Problem statement = Read the data below line by line and copy each one with "stroke" in it.

Material for this exercise =
========
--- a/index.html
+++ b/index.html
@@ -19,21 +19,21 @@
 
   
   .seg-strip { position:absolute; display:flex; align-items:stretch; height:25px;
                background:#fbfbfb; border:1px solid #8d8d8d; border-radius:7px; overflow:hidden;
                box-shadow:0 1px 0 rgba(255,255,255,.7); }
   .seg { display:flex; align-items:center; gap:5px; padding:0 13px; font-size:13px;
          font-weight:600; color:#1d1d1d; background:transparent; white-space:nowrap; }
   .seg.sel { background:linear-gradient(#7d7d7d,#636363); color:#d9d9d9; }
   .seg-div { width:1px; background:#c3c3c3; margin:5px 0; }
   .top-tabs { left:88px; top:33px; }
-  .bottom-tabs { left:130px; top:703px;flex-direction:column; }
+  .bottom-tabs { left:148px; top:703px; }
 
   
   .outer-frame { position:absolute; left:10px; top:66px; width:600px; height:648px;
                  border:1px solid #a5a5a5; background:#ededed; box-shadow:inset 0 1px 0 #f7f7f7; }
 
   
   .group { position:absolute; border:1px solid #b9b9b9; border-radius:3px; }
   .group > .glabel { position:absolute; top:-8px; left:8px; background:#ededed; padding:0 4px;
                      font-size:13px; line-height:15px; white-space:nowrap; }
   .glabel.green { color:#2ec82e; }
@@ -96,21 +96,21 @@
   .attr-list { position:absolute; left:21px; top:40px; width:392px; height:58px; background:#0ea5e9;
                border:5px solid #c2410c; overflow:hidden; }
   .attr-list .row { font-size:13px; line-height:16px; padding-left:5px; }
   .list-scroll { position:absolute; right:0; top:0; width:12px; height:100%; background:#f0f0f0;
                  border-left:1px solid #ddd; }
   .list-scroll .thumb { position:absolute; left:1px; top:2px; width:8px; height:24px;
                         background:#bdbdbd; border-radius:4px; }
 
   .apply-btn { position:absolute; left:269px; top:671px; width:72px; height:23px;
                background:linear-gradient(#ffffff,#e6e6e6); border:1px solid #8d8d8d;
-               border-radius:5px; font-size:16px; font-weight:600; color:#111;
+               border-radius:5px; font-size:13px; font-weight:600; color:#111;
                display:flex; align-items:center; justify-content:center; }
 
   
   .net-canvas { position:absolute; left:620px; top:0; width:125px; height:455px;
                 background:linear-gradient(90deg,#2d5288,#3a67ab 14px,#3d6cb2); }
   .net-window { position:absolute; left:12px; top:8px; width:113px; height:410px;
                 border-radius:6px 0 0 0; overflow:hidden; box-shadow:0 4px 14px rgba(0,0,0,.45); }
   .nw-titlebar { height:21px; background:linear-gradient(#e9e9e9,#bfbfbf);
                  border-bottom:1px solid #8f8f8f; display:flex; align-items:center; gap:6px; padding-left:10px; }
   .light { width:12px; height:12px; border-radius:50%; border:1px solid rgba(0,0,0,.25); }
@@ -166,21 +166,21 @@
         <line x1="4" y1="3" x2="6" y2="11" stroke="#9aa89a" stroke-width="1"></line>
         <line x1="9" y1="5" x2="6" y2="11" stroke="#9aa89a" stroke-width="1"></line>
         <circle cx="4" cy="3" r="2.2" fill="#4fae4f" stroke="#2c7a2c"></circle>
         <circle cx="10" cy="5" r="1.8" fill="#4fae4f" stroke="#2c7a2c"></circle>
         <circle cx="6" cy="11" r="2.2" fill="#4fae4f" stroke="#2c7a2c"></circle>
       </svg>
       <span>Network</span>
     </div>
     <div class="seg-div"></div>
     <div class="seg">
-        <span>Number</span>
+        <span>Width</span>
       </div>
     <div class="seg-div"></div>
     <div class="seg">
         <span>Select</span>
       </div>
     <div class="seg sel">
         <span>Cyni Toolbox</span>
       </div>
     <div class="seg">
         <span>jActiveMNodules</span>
========
Answer space =
         <line x1="4" y1="3" x2="6" y2="11" stroke="#9aa89a" stroke-width="1"></line>
         <line x1="9" y1="5" x2="6" y2="11" stroke="#9aa89a" stroke-width="1"></line>
         <circle cx="4" cy="3" r="2.2" fill="#4fae4f" stroke="#2c7a2c"></circle>
         <circle cx="10" cy="5" r="1.8" fill="#4fae4f" stroke="#2c7a2c"></circle>
         <circle cx="6" cy="11" r="2.2" fill="#4fae4f" stroke="#2c7a2c"></circle>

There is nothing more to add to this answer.